弊社が発行している『平成25年版パートタイマー白書』で行った企業アンケートを見ると、最も多く利用されているのは「職業安定所(ハローワーク)」で64.5%でした。続いて、「従業員等の紹介」38.3%「自社のホームページ」28.6%「求人情報誌(フリーペーパー)」25.5%となっており、「職業安定所(ハローワーク)」の利用率が突出して高いことがわかります。
図1:企業がパート・アルバイト募集の際に利用する媒体
では、その一方で、パート・アルバイトでの仕事を探している人は、求人情報をどこから得ているのでしょうか。

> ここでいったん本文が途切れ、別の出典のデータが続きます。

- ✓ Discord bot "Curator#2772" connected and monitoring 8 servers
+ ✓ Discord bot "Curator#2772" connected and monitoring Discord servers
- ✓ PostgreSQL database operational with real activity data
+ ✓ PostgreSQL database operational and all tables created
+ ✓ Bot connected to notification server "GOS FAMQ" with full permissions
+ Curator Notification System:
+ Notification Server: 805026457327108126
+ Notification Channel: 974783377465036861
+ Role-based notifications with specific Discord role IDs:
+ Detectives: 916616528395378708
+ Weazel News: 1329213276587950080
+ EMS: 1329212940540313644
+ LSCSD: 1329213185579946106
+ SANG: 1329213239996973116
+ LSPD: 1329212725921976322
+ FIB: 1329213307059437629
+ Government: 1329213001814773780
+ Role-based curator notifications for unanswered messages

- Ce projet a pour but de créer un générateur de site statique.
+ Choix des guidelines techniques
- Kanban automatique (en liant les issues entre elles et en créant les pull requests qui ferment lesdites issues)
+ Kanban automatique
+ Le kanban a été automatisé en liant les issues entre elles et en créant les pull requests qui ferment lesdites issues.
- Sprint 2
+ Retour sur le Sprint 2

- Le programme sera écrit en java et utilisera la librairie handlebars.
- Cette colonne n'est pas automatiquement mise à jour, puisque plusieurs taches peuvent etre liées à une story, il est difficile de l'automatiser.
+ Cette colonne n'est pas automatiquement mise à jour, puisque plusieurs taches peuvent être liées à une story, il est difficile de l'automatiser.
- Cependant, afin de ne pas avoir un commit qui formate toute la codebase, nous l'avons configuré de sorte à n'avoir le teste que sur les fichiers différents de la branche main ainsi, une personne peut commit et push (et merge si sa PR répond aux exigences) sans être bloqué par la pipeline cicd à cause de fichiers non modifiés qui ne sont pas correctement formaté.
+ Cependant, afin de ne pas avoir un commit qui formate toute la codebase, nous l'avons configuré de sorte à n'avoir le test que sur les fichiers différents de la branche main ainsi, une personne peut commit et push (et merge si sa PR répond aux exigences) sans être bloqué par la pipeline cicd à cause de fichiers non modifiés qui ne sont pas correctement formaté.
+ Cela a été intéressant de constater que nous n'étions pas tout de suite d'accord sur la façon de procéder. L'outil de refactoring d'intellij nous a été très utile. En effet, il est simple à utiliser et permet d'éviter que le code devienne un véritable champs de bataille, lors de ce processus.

前述の『平成25年版パートタイマー白書』で、パート・アルバイトとして働いている人(無職でパート・アルバイトの仕事を探している方も含む)を対象に行った個人調査の結果が、下記のものです。 年代ごとに違いはありますが、企業アンケートではダントツ1位だった「職業安定所(ハローワーク)」は4位となり、「職業安定所(ハローワーク)」を利用している人の割合は4割程度となっています。
図2:求職・転職時に利用する媒体
年代別に見ると、20〜 50代では「インターネットの求人検索サイト」、60代以上では「新聞折込求人広告」の利用率が高いようです。特に20 〜 30代では「インターネットの求人検索サイト」と「求人情報誌(フリーペーパー等)」の利用率が突出しています。若い世代にとっては、この2つが主力の情報媒体のようです。また、40代以上になると、若年層よりも「新聞折込求人広告」「職業安定所(ハローワーク)」の利用率が高
くなってきます。
このように、企業が求人で利用している媒体・方法と、求職者が仕事探しで利用している媒体・方法が異なっていることで、自社の情報が求職者に届いていない可能性があります。求人を行う際には、“欲しい層”に合った媒体・方法選びが重要であることがうかがえます。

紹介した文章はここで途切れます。